* Recorded data:

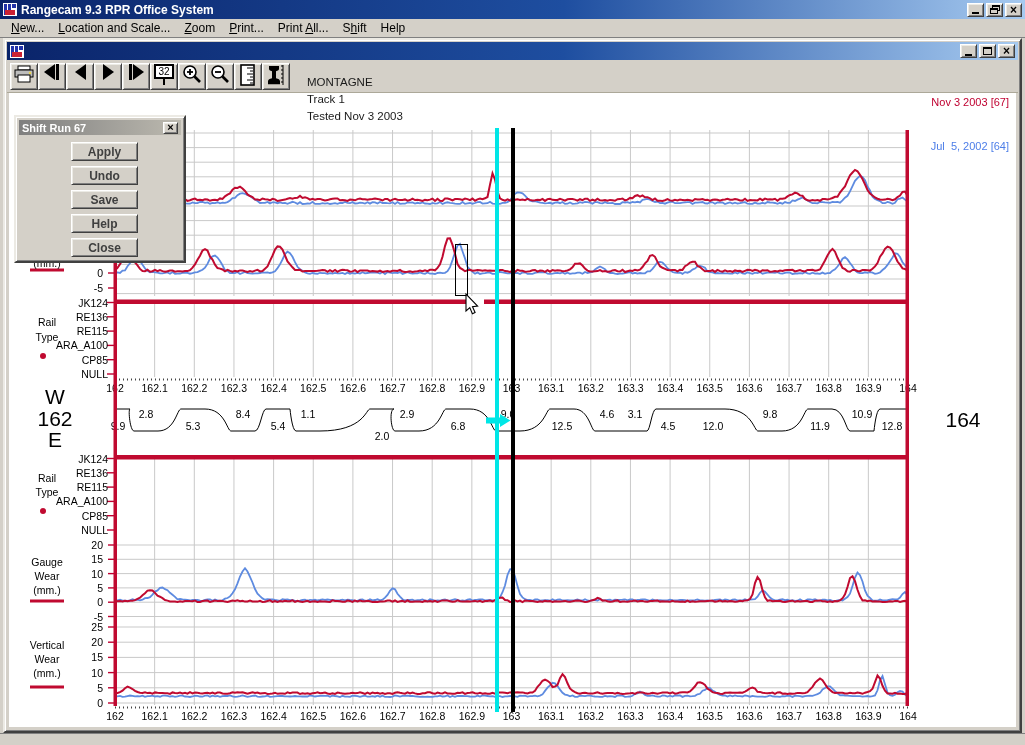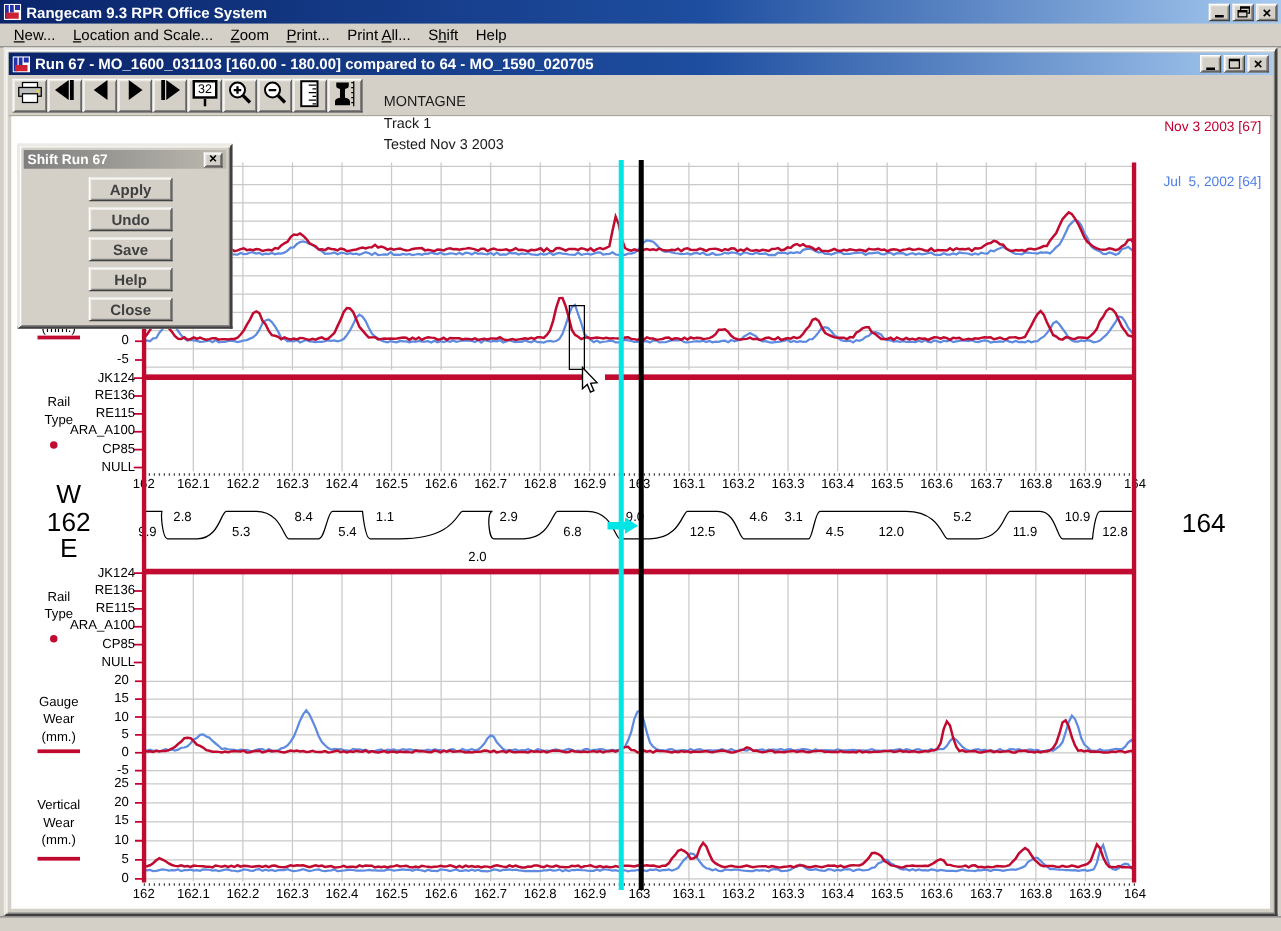"Run 67 - MO_1600_031103 [160.00" span.titletext { html: <span>Run 67 - MO_1600_031103 [160.00 - 180.00] compared to 64 - MO_1590_020705</span> -> none }
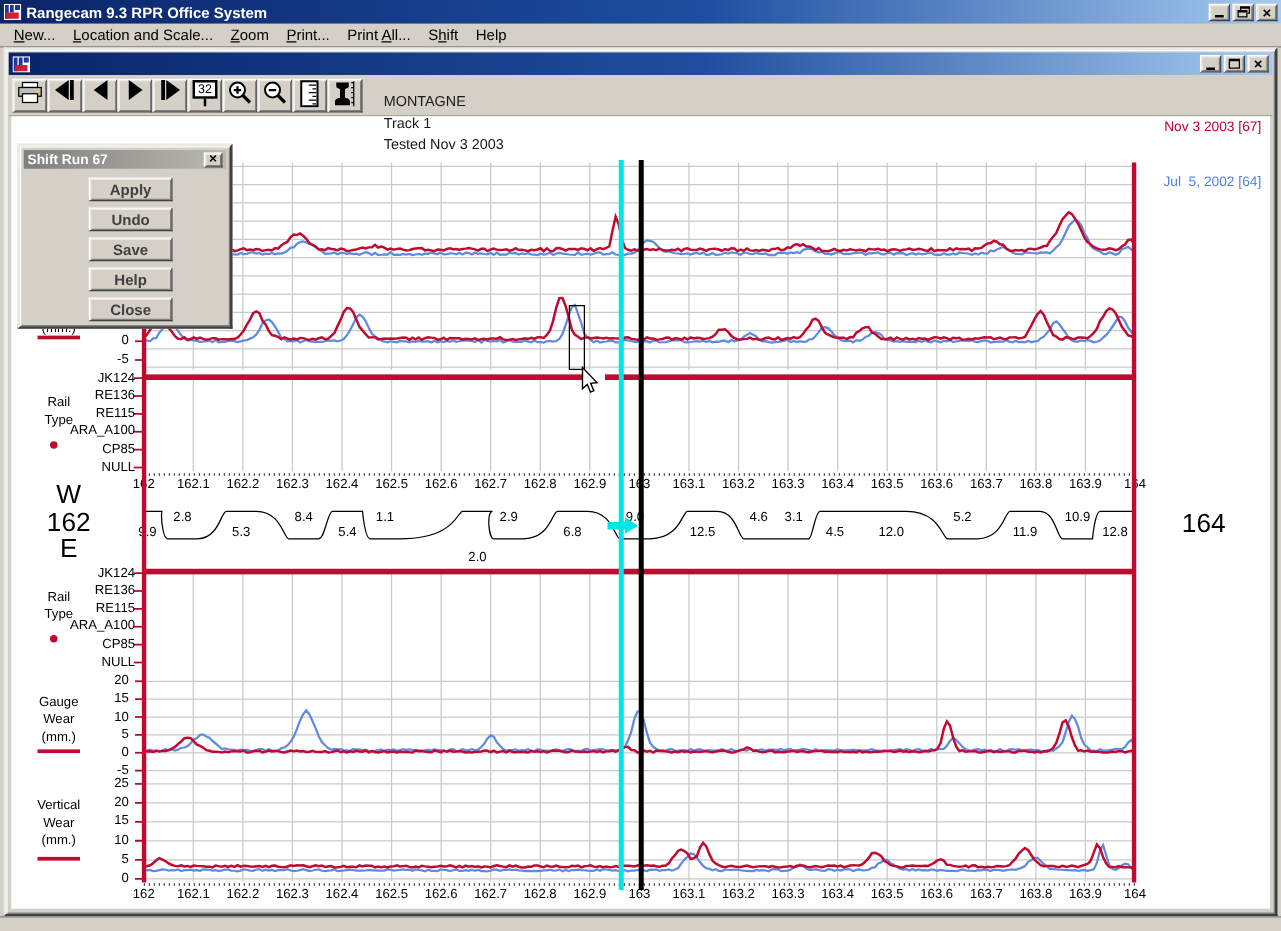"5.2" div.lbl { text: 5.2 -> 9.8 }
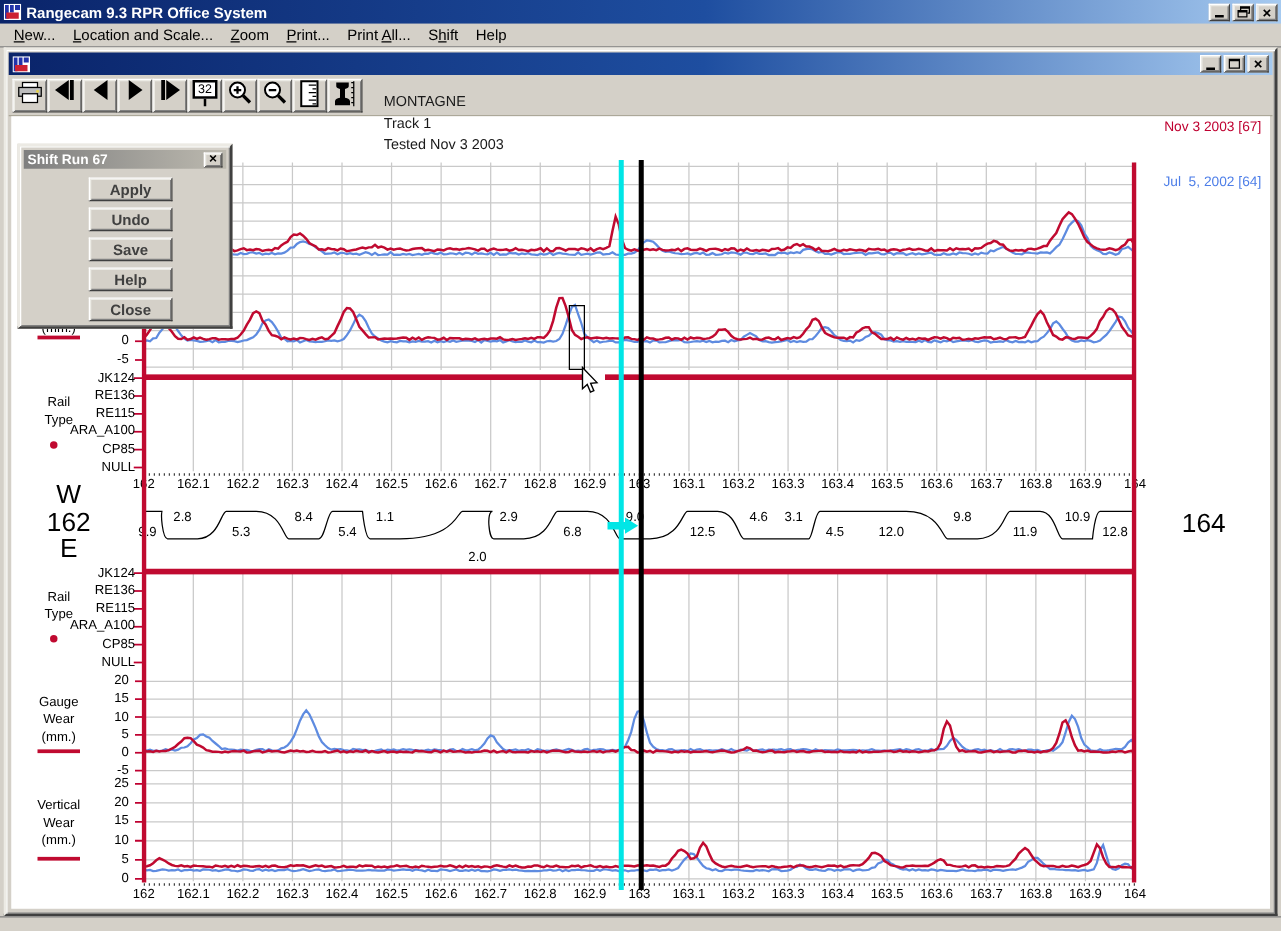"2.0" div.lbl { top: 446px -> 436px }
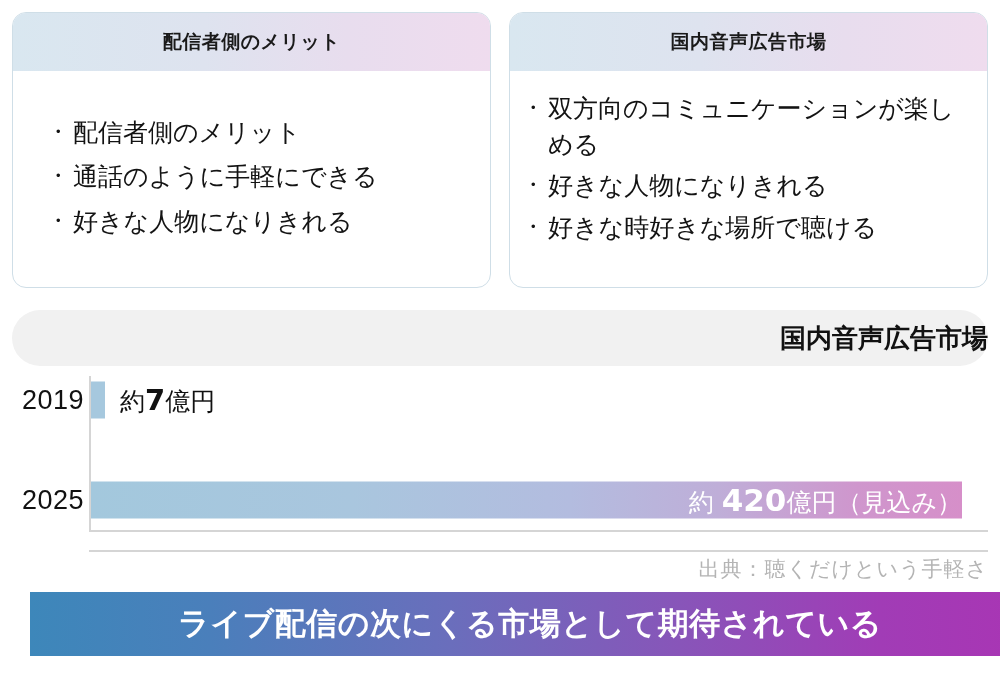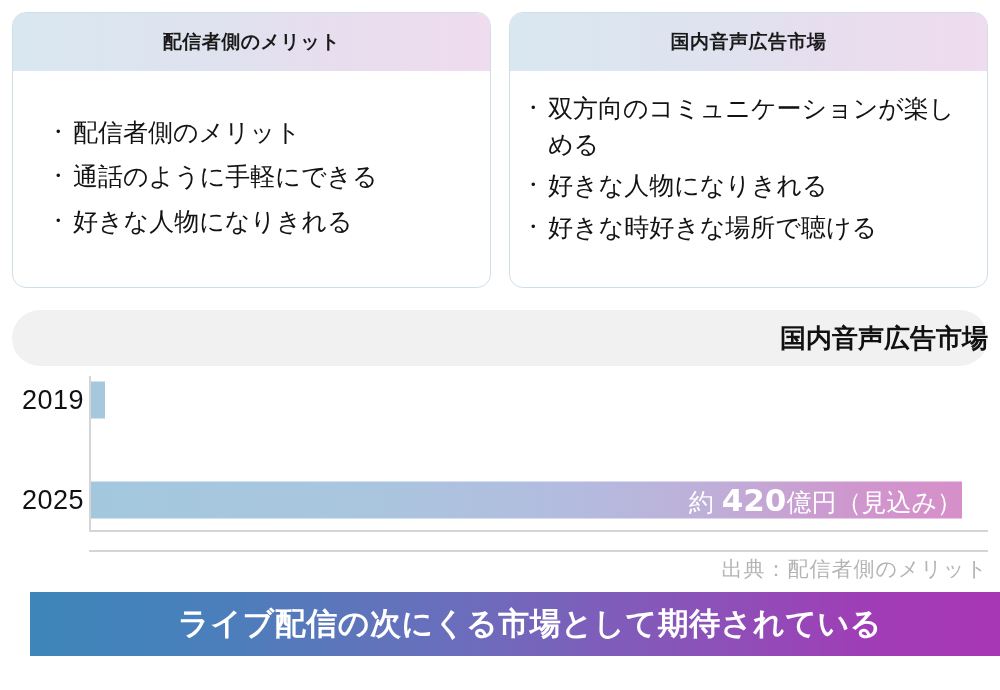"約7億円" span.bar-value { html: none -> <span><span>約</span><span>7</span><span>億円</span></span> }
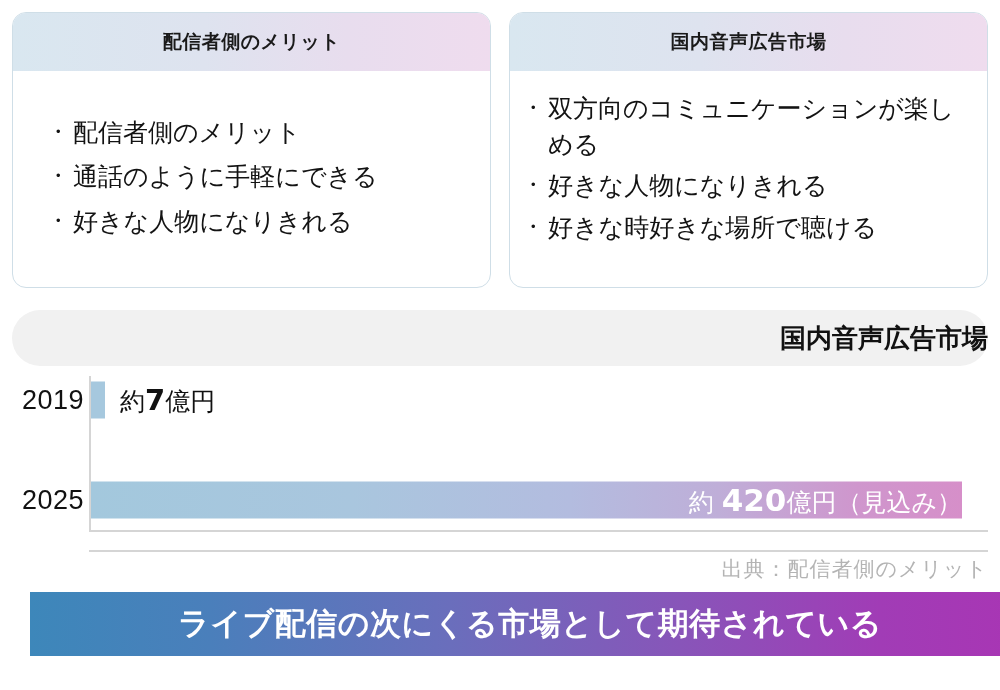"出典：配信者側のメリット" div.source-text { text: 配信者側のメリット -> 聴くだけという手軽さ }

* WHAT THE EXERCISE ASKS: Pictures are to be left out; the answer must otherwise be exactly the lines from the one with "html: none ->" through the final line of the entries above, both included.

* OUTPUT BELOW:
"約7億円" span.bar-value { html: none -> <span><span>約</span><span>7</span><span>億円</span></span> }
"出典：配信者側のメリット" div.source-text { text: 配信者側のメリット -> 聴くだけという手軽さ }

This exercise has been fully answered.